** EXERCISE BRIEF **
Although the entries contain pictures, repeat only their words, exactly as written.

Segment Open

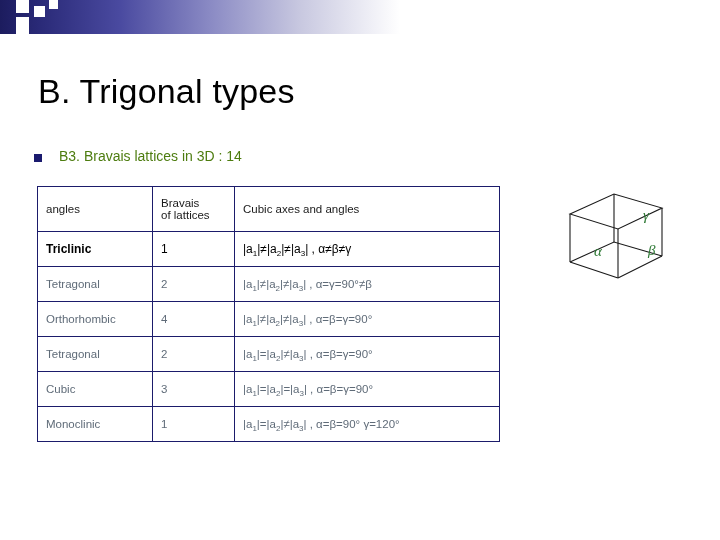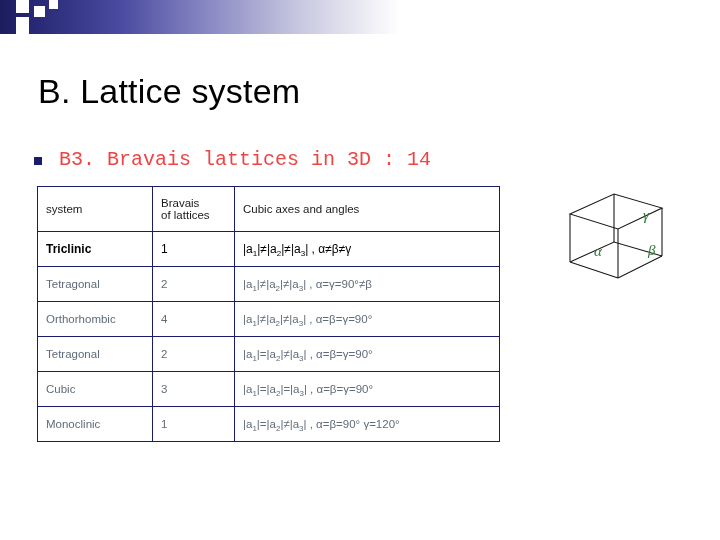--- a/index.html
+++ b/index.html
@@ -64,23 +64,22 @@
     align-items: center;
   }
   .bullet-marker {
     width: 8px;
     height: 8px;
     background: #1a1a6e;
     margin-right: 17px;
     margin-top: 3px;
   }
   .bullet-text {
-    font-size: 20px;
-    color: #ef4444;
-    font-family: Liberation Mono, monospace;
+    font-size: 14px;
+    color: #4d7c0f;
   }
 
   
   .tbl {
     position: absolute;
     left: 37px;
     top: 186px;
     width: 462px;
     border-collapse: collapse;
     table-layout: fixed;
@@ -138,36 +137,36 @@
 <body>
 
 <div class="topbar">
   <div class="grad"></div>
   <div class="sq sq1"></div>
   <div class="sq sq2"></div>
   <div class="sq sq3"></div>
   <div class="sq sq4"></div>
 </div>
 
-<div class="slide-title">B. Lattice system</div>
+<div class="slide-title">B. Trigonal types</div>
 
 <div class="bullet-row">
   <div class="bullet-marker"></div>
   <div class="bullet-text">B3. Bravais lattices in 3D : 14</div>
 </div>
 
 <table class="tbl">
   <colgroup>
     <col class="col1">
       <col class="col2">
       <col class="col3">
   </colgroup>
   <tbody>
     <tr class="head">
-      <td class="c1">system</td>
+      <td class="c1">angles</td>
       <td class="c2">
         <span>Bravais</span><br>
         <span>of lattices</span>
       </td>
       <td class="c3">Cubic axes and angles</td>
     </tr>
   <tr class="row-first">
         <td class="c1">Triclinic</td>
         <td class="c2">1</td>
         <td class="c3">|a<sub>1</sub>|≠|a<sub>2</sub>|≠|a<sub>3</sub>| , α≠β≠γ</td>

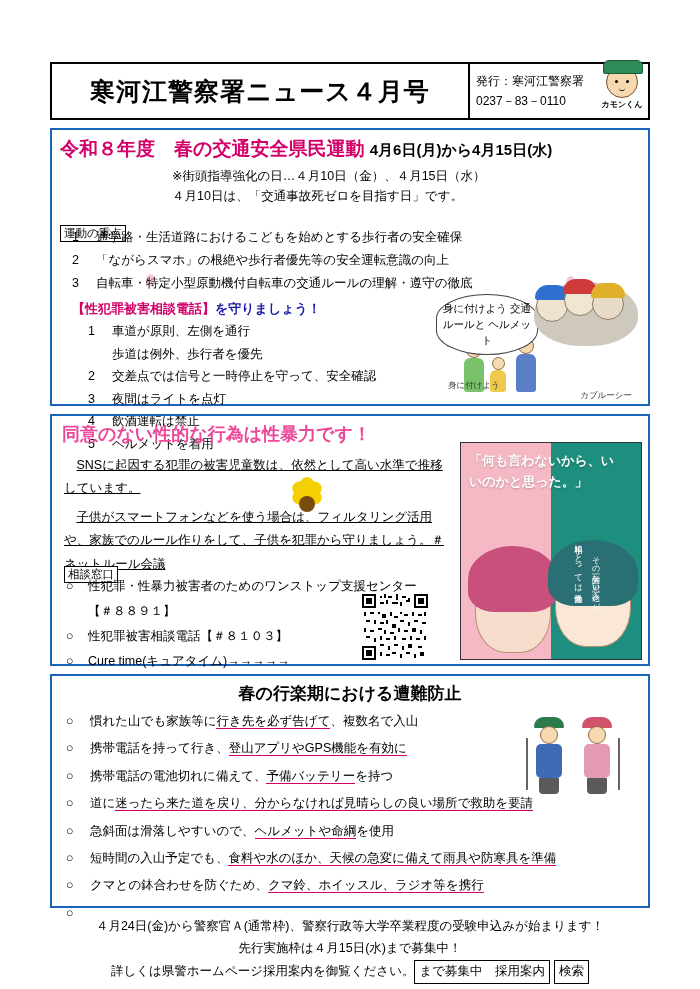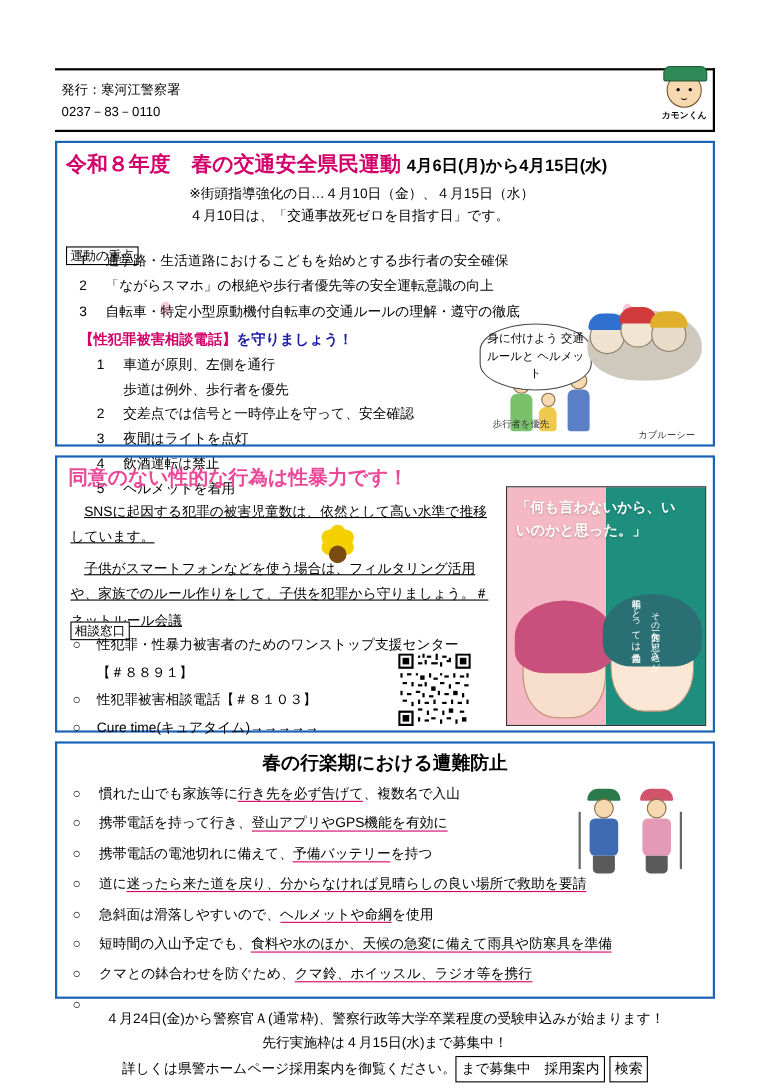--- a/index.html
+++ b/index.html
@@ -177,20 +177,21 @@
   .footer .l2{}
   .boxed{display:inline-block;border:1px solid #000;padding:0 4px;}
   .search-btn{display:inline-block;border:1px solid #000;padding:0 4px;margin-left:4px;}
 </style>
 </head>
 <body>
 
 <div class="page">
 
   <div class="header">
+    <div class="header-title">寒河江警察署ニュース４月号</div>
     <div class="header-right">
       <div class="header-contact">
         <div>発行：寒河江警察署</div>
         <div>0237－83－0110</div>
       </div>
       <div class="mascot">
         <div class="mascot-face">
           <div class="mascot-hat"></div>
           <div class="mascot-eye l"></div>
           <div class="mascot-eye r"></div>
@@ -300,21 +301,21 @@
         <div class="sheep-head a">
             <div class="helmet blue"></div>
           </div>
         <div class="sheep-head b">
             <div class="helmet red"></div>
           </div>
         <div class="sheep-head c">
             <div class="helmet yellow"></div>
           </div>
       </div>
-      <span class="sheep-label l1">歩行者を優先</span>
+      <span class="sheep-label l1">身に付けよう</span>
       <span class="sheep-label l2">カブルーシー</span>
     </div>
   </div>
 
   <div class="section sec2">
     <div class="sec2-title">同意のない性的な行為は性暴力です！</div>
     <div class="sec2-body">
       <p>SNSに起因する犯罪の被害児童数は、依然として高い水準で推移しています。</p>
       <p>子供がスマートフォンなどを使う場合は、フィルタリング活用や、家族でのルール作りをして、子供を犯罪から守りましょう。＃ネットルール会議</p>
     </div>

Segment Closed

** ANSWER BELOW **
--- a/index.html
+++ b/index.html
@@ -64,23 +64,22 @@
     align-items: center;
   }
   .bullet-marker {
     width: 8px;
     height: 8px;
     background: #1a1a6e;
     margin-right: 17px;
     margin-top: 3px;
   }
   .bullet-text {
-    font-size: 20px;
-    color: #ef4444;
-    font-family: Liberation Mono, monospace;
+    font-size: 14px;
+    color: #4d7c0f;
   }
 
   
   .tbl {
     position: absolute;
     left: 37px;
     top: 186px;
     width: 462px;
     border-collapse: collapse;
     table-layout: fixed;
@@ -138,36 +137,36 @@
 <body>
 
 <div class="topbar">
   <div class="grad"></div>
   <div class="sq sq1"></div>
   <div class="sq sq2"></div>
   <div class="sq sq3"></div>
   <div class="sq sq4"></div>
 </div>
 
-<div class="slide-title">B. Lattice system</div>
+<div class="slide-title">B. Trigonal types</div>
 
 <div class="bullet-row">
   <div class="bullet-marker"></div>
   <div class="bullet-text">B3. Bravais lattices in 3D : 14</div>
 </div>
 
 <table class="tbl">
   <colgroup>
     <col class="col1">
       <col class="col2">
       <col class="col3">
   </colgroup>
   <tbody>
     <tr class="head">
-      <td class="c1">system</td>
+      <td class="c1">angles</td>
       <td class="c2">
         <span>Bravais</span><br>
         <span>of lattices</span>
       </td>
       <td class="c3">Cubic axes and angles</td>
     </tr>
   <tr class="row-first">
         <td class="c1">Triclinic</td>
         <td class="c2">1</td>
         <td class="c3">|a<sub>1</sub>|≠|a<sub>2</sub>|≠|a<sub>3</sub>| , α≠β≠γ</td>

--- a/index.html
+++ b/index.html
@@ -177,20 +177,21 @@
   .footer .l2{}
   .boxed{display:inline-block;border:1px solid #000;padding:0 4px;}
   .search-btn{display:inline-block;border:1px solid #000;padding:0 4px;margin-left:4px;}
 </style>
 </head>
 <body>
 
 <div class="page">
 
   <div class="header">
+    <div class="header-title">寒河江警察署ニュース４月号</div>
     <div class="header-right">
       <div class="header-contact">
         <div>発行：寒河江警察署</div>
         <div>0237－83－0110</div>
       </div>
       <div class="mascot">
         <div class="mascot-face">
           <div class="mascot-hat"></div>
           <div class="mascot-eye l"></div>
           <div class="mascot-eye r"></div>
@@ -300,21 +301,21 @@
         <div class="sheep-head a">
             <div class="helmet blue"></div>
           </div>
         <div class="sheep-head b">
             <div class="helmet red"></div>
           </div>
         <div class="sheep-head c">
             <div class="helmet yellow"></div>
           </div>
       </div>
-      <span class="sheep-label l1">歩行者を優先</span>
+      <span class="sheep-label l1">身に付けよう</span>
       <span class="sheep-label l2">カブルーシー</span>
     </div>
   </div>
 
   <div class="section sec2">
     <div class="sec2-title">同意のない性的な行為は性暴力です！</div>
     <div class="sec2-body">
       <p>SNSに起因する犯罪の被害児童数は、依然として高い水準で推移しています。</p>
       <p>子供がスマートフォンなどを使う場合は、フィルタリング活用や、家族でのルール作りをして、子供を犯罪から守りましょう。＃ネットルール会議</p>
     </div>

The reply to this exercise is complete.